* What you will do
Could you please retype the records exactly, minus their pictures?

Screenshot and code edit data:
▼
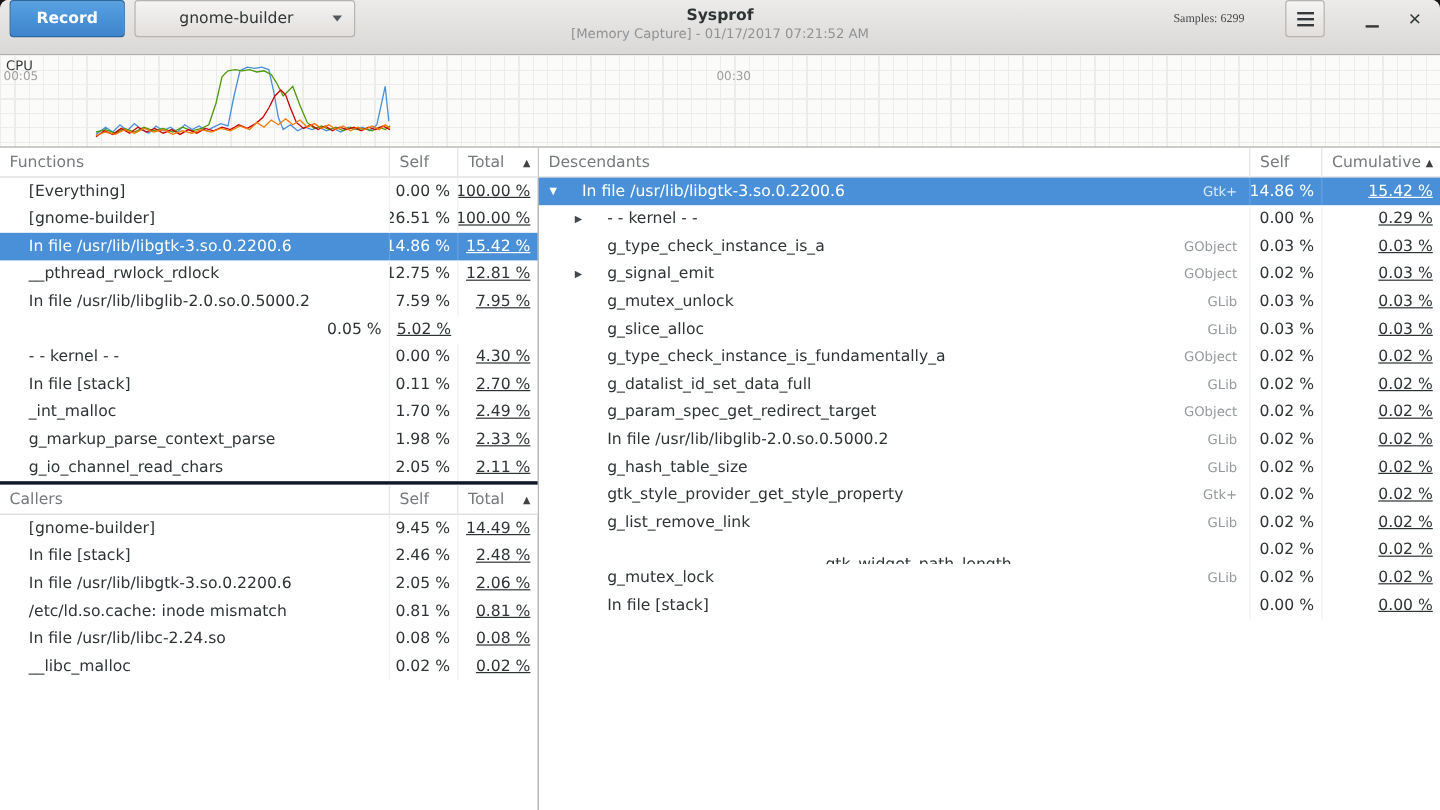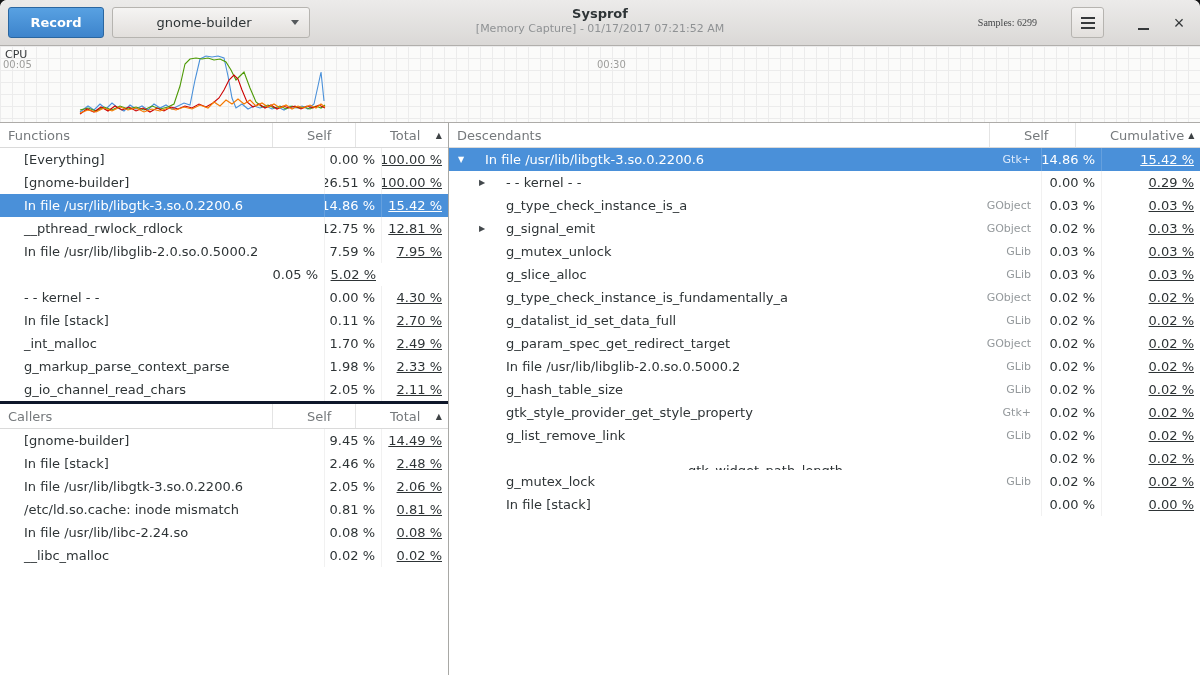--- a/index.html
+++ b/index.html
@@ -1,23 +1,23 @@
 <!DOCTYPE html>
 <html style="--sel: #4a90d9; --accent: #3d84cc;"><head>
 <meta charset="utf-8">
 <style>
   html,body{margin:0;padding:0;background:#151515;}
   body{width:1200px;height:675px;overflow:hidden;font-family:"DejaVu Sans","Liberation Sans",sans-serif;-webkit-font-smoothing:antialiased;}
   .window{width:1200px;height:675px;display:flex;flex-direction:column;background:#fff;border-radius:7px 7px 0 0;overflow:hidden;}
 
   
-  .headerbar{height:45px;flex:0 0 45px;border-bottom:1px solid #b1afac;background:linear-gradient(#ecebea,#dad8d6);display:flex;align-items:center;padding:0 8px;position:relative;border-radius:7px 7px 0 0;}
+  .headerbar{height:45px;flex:0 0 45px;border-bottom:1px solid #b1afac;background:linear-gradient(#ecebea,#dad8d6);display:flex;align-items:flex-start;padding:0 8px;position:relative;border-radius:7px 7px 0 0;}
   .btn{height:31px;border:1px solid #b6b4b0;border-radius:3px;background:linear-gradient(#f5f4f3,#e2dfdc);font-size:13px;color:#2e3436;box-sizing:border-box;cursor:default;font-family:inherit;}
   .record{width:96px;background:linear-gradient(#58a1e2,var(--accent));border-color:#2a66a0;color:#fff;font-weight:700;margin-right:8px;}
-  .combo{width:198px;display:flex;align-items:center;padding:0 10px;position:relative;}
+  .combo{width:184px;display:flex;align-items:center;padding:0 10px;position:relative;}
   .combo-label{flex:1;text-align:center;font-size:13px;color:#2e3436;}
   .combo-arrow{width:0;height:0;border-left:4px solid transparent;border-right:4px solid transparent;border-top:5px solid #55595c;margin-left:6px;}
   .titles{position:absolute;left:50%;transform:translateX(-50%);text-align:center;top:6px;line-height:1.25;}
   .title{font-size:13px;font-weight:700;color:#2e3436;}
   .subtitle{font-size:11px;color:#8f9294;}
   .right-cluster{margin-left:auto;display:flex;align-items:center;}
   .samples{font-size:10px;color:#454749;margin-right:34px;font-family:Liberation Serif, serif;}
   .icon-btn{width:33px;height:31px;display:flex;align-items:center;justify-content:center;margin-right:16px;}
   .hamburger{width:14px;height:2px;background:#36393b;position:relative;display:block;}
   .hamburger::before,.hamburger::after{content:'';position:absolute;left:0;width:14px;height:2px;background:#36393b;}
@@ -36,21 +36,21 @@
   .tick{position:absolute;font-size:10px;color:#9d9d9b;}
   .tick-0{left:3px;top:13px;}
   .tick-30{left:597px;top:13px;}
 
   
   .panes{flex:1;display:flex;min-height:0;background:#fff;}
   .left-pane{width:449px;flex:0 0 449px;border-right:1px solid #a8a8a5;display:flex;flex-direction:column;box-sizing:border-box;}
   .right-pane{flex:1;display:flex;flex-direction:column;min-width:0;}
   .table{flex:0 0 auto;}
   .callers{border-top:3px solid #0f172a;}
-  .thead{display:grid;height:24px;border-bottom:1px solid #dadada;background:#fff;gap:26px;}
+  .thead{display:grid;height:24px;border-bottom:1px solid #dadada;background:#fff;}
   .grid-left{grid-template-columns:1fr 57px 66px;}
   .grid-right{grid-template-columns:1fr 60px 98px;}
   .th{display:flex;align-items:center;padding:0 6px 0 8px;font-size:13px;color:#75797c;border-right:1px solid #e4e4e4;overflow:hidden;white-space:nowrap;box-sizing:border-box;}
   .th:last-child{border-right:none;}
   .sort{margin-left:auto;font-size:8px;color:#3e4245;padding-left:4px;}
   .trow{display:grid;height:23px;}
   .cell{display:flex;align-items:center;border-right:1px solid #f1f1f1;overflow:hidden;white-space:nowrap;box-sizing:border-box;min-width:0;}
   .cell:last-child{border-right:none;text-decoration:underline;}
   .c-name{padding-left:8px;}
   .c-num{justify-content:flex-end;padding-right:6px;font-size:13px;color:#2e3436;}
▲
* Answer for this exercise
--- a/index.html
+++ b/index.html
@@ -1,23 +1,23 @@
 <!DOCTYPE html>
 <html style="--sel: #4a90d9; --accent: #3d84cc;"><head>
 <meta charset="utf-8">
 <style>
   html,body{margin:0;padding:0;background:#151515;}
   body{width:1200px;height:675px;overflow:hidden;font-family:"DejaVu Sans","Liberation Sans",sans-serif;-webkit-font-smoothing:antialiased;}
   .window{width:1200px;height:675px;display:flex;flex-direction:column;background:#fff;border-radius:7px 7px 0 0;overflow:hidden;}
 
   
-  .headerbar{height:45px;flex:0 0 45px;border-bottom:1px solid #b1afac;background:linear-gradient(#ecebea,#dad8d6);display:flex;align-items:center;padding:0 8px;position:relative;border-radius:7px 7px 0 0;}
+  .headerbar{height:45px;flex:0 0 45px;border-bottom:1px solid #b1afac;background:linear-gradient(#ecebea,#dad8d6);display:flex;align-items:flex-start;padding:0 8px;position:relative;border-radius:7px 7px 0 0;}
   .btn{height:31px;border:1px solid #b6b4b0;border-radius:3px;background:linear-gradient(#f5f4f3,#e2dfdc);font-size:13px;color:#2e3436;box-sizing:border-box;cursor:default;font-family:inherit;}
   .record{width:96px;background:linear-gradient(#58a1e2,var(--accent));border-color:#2a66a0;color:#fff;font-weight:700;margin-right:8px;}
-  .combo{width:198px;display:flex;align-items:center;padding:0 10px;position:relative;}
+  .combo{width:184px;display:flex;align-items:center;padding:0 10px;position:relative;}
   .combo-label{flex:1;text-align:center;font-size:13px;color:#2e3436;}
   .combo-arrow{width:0;height:0;border-left:4px solid transparent;border-right:4px solid transparent;border-top:5px solid #55595c;margin-left:6px;}
   .titles{position:absolute;left:50%;transform:translateX(-50%);text-align:center;top:6px;line-height:1.25;}
   .title{font-size:13px;font-weight:700;color:#2e3436;}
   .subtitle{font-size:11px;color:#8f9294;}
   .right-cluster{margin-left:auto;display:flex;align-items:center;}
   .samples{font-size:10px;color:#454749;margin-right:34px;font-family:Liberation Serif, serif;}
   .icon-btn{width:33px;height:31px;display:flex;align-items:center;justify-content:center;margin-right:16px;}
   .hamburger{width:14px;height:2px;background:#36393b;position:relative;display:block;}
   .hamburger::before,.hamburger::after{content:'';position:absolute;left:0;width:14px;height:2px;background:#36393b;}
@@ -36,21 +36,21 @@
   .tick{position:absolute;font-size:10px;color:#9d9d9b;}
   .tick-0{left:3px;top:13px;}
   .tick-30{left:597px;top:13px;}
 
   
   .panes{flex:1;display:flex;min-height:0;background:#fff;}
   .left-pane{width:449px;flex:0 0 449px;border-right:1px solid #a8a8a5;display:flex;flex-direction:column;box-sizing:border-box;}
   .right-pane{flex:1;display:flex;flex-direction:column;min-width:0;}
   .table{flex:0 0 auto;}
   .callers{border-top:3px solid #0f172a;}
-  .thead{display:grid;height:24px;border-bottom:1px solid #dadada;background:#fff;gap:26px;}
+  .thead{display:grid;height:24px;border-bottom:1px solid #dadada;background:#fff;}
   .grid-left{grid-template-columns:1fr 57px 66px;}
   .grid-right{grid-template-columns:1fr 60px 98px;}
   .th{display:flex;align-items:center;padding:0 6px 0 8px;font-size:13px;color:#75797c;border-right:1px solid #e4e4e4;overflow:hidden;white-space:nowrap;box-sizing:border-box;}
   .th:last-child{border-right:none;}
   .sort{margin-left:auto;font-size:8px;color:#3e4245;padding-left:4px;}
   .trow{display:grid;height:23px;}
   .cell{display:flex;align-items:center;border-right:1px solid #f1f1f1;overflow:hidden;white-space:nowrap;box-sizing:border-box;min-width:0;}
   .cell:last-child{border-right:none;text-decoration:underline;}
   .c-name{padding-left:8px;}
   .c-num{justify-content:flex-end;padding-right:6px;font-size:13px;color:#2e3436;}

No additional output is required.